Julia Iruretagoiena Selles (Irún, Spain, 1886 – Mexico City, Mexico, October 3, 1954) was a Spanish activist. She was the wife and widow of Tomás Meabe and became involved in his socialist activism, eventually experiencing exile.

==Biography==
Born in Irún, Julia Iruretagoiena Selles was the daughter of the Republican mayor, León Iruretagoiena Camino. She married Tomás Meabe, a writer and founder of the Socialist Youth. After living in France and England and having a son, León Meabe, in 1912, they returned to Irún. They later moved to Madrid. On November 15, 1915, her husband died of tuberculosis. After becoming a widow (1915), Iruretagoiena began working at the Residencia de Señoritas (Senior Girls' Residence). There, among others, she met María de Maeztu, Elena Soriano, and Victoria Kent.

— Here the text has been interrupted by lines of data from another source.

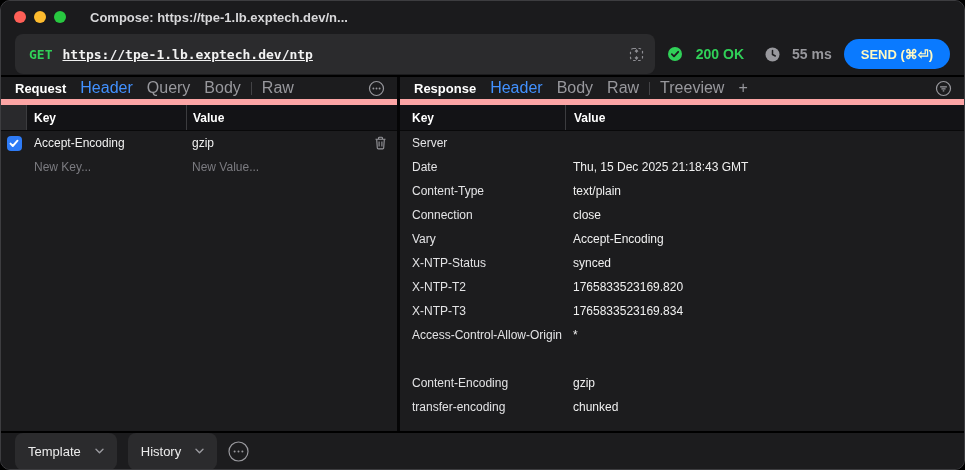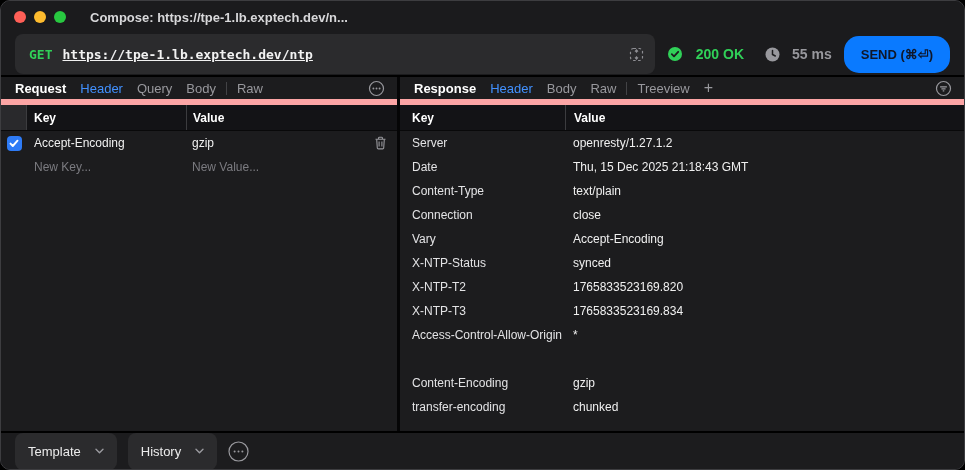"SEND (⌘⏎)" .send-btn { color: #0f172a -> #fef9c3; height: 37px -> 30px }
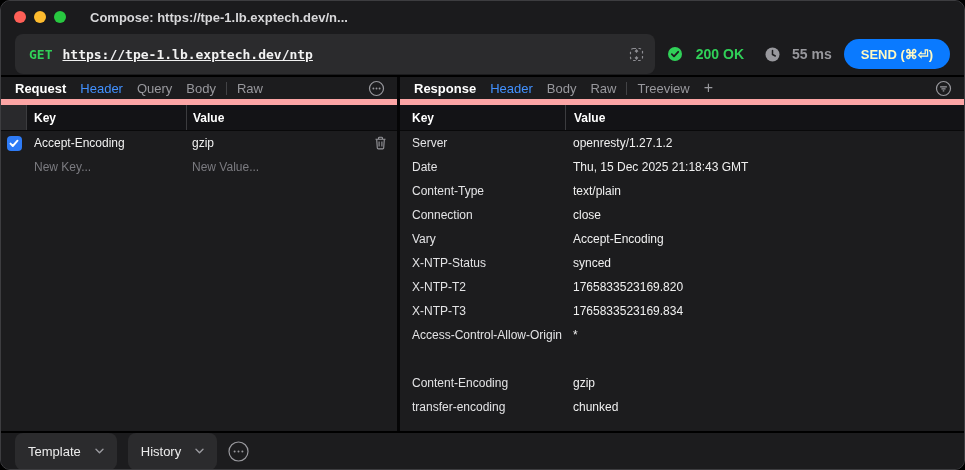"Header" .tab { font-size: 13px -> 16px }
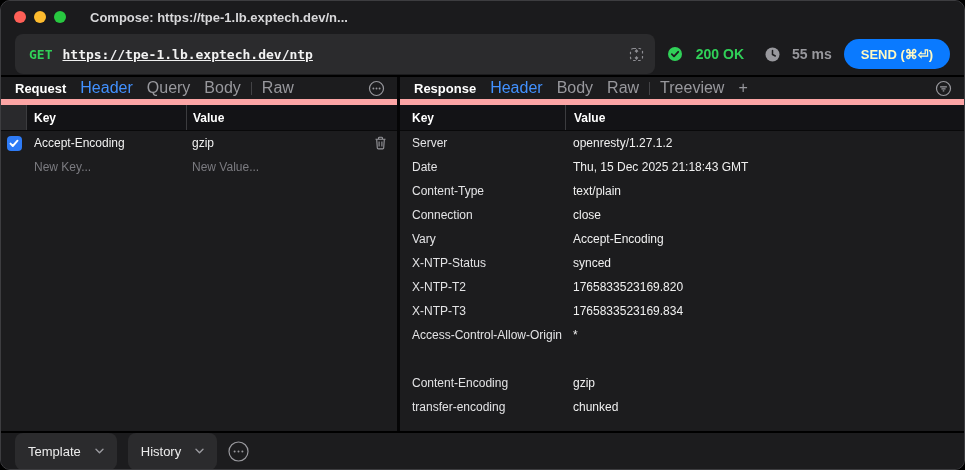"openresty/1.27.1.2" div.val-right { html: <div>openresty/1.27.1.2</div> -> none }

Iruretagoiena was a member of the Lyceum Club Femenino, where she regularly shared a table in the tea room with Victorina Durán, Matilde Calvo Rodero, Trudi Cra, wife of Luis Araquistáin, and Isabel Espada.

She worked for the International Labour Organization Delegation during the Civil War. On September 30, 1936, her son died in the explosion of the war materials laboratory where she worked.

In July 1939, Iruretagoiena arrived in Mexico on the SS Champlain. She collaborated in aiding exiles, working for the Women's Committee of the Junta de Auxilio a los Republicanos Españoles (JARE). She also dedicated herself to teaching languages and worked at the Espasa-Calpe publishing house. Iruretagoiena's concern focused on the children who had arrived in Morelia. On October 24, 1941, she was assigned to the private secretary of the president of the Mexican Delegation of the JARE. She never returned to Spain. Iruretagoiena died in Mexico City on October 3, 1954.